Re: Reducing WaitEventSet syscall churn - Mailing list pgsql-hackers

From Kyotaro Horiguchi
Subject Re: Reducing WaitEventSet syscall churn
Date
Msg-id 20200310.081924.1757484278318516911.horikyota.ntt@gmail.com
Whole thread Raw
In response to Re: Reducing WaitEventSet syscall churn  (Thomas Munro <thomas.munro@gmail.com>)
List pgsql-hackers
Hello.

I looked this.

At Thu, 27 Feb 2020 12:17:45 +1300, Thomas Munro <thomas.munro@gmail.com> wrote in 
> On Sat, Feb 8, 2020 at 10:15 AM Thomas Munro <thomas.munro@gmail.com> wrote:
> > > > Here are some patches to get rid of frequent system calls.
> 
> Here's a new version of this patch set.  It gets rid of all temporary
> WaitEventSets except a couple I mentioned in another thread[1].
> WaitLatch() uses CommonWaitSet, and calls to WaitLatchOrSocket() are
> replaced by either the existing FeBeWaitSet (walsender, gssapi/openssl
> auth are also candidates) or a special purpose long lived WaitEventSet
> (replication, postgres_fdw, pgstats).  It passes make check-world with
> WAIT_USE_POLL, WAIT_USE_KQUEUE, WAIT_USE_EPOLL, all with and without
> -DEXEC_BACKEND, and make check with WAIT_USE_WIN32 (Appveyor).
> 
> 0001: "Don't use EV_CLEAR for kqueue events."
> 
> This fixes a problem in the kqueue implementation that only shows up
> once you switch to long lived WaitEventSets.  It needs to be
> level-triggered like the other implementations, for example because
> there's a place in the recovery tests where we wait twice in a row
> without trying to do I/O in between.  (This is a bit like commit
> 3b790d256f8 that fixed a similar problem on Windows.)

It looks fine in the light of document of kqueue.

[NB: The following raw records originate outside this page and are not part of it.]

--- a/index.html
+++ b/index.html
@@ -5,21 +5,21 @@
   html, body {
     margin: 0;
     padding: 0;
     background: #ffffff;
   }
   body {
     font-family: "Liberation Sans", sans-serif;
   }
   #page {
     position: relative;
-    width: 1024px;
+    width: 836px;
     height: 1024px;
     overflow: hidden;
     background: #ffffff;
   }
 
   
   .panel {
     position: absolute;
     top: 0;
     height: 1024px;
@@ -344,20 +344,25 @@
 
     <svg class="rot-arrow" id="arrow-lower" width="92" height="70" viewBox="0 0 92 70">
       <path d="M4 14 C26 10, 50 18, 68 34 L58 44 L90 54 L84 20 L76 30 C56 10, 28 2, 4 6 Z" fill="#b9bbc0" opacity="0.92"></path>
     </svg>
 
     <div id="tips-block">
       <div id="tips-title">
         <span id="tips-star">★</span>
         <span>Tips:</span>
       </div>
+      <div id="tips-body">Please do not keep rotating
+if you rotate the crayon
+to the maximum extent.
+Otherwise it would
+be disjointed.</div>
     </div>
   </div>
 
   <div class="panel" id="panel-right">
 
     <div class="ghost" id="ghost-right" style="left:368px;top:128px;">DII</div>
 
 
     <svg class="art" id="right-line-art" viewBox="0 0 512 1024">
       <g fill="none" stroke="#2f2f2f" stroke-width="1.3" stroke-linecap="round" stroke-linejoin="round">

> 0002: "Use a long lived WaitEventSet for WaitLatch()."
> 
> In the last version, I had a new function WaitMyLatch(), but that
> didn't help with recoveryWakeupLatch.  Switching between latches
> doesn't require a syscall, so I didn't want to have a separate WES and
> function just for that.  So I went back to using plain old
> WaitLatch(), and made it "modify" the latch every time before waiting
> on CommonWaitSet.  An alternative would be to get rid of the concept
> of latches other than MyLatch, and change the function to
> WaitMyLatch().  A similar thing happens for exit_on_postmaster_death,
> for which I didn't want to have a separate WES, so I just set that
> flag every time.  Thoughts?

It is surely an improvement from that we create a full-fledged WES
every time. The name CommonWaitSet gives an impression as if it is
used for a variety of waitevent sets, but it is used only by
WaitLatch. So I would name it LatchWaitSet. With that name I won't be
surprised by that the function is pointing WL_LATCH_SET by index 0
without any explanation when calling ModifyWaitSet.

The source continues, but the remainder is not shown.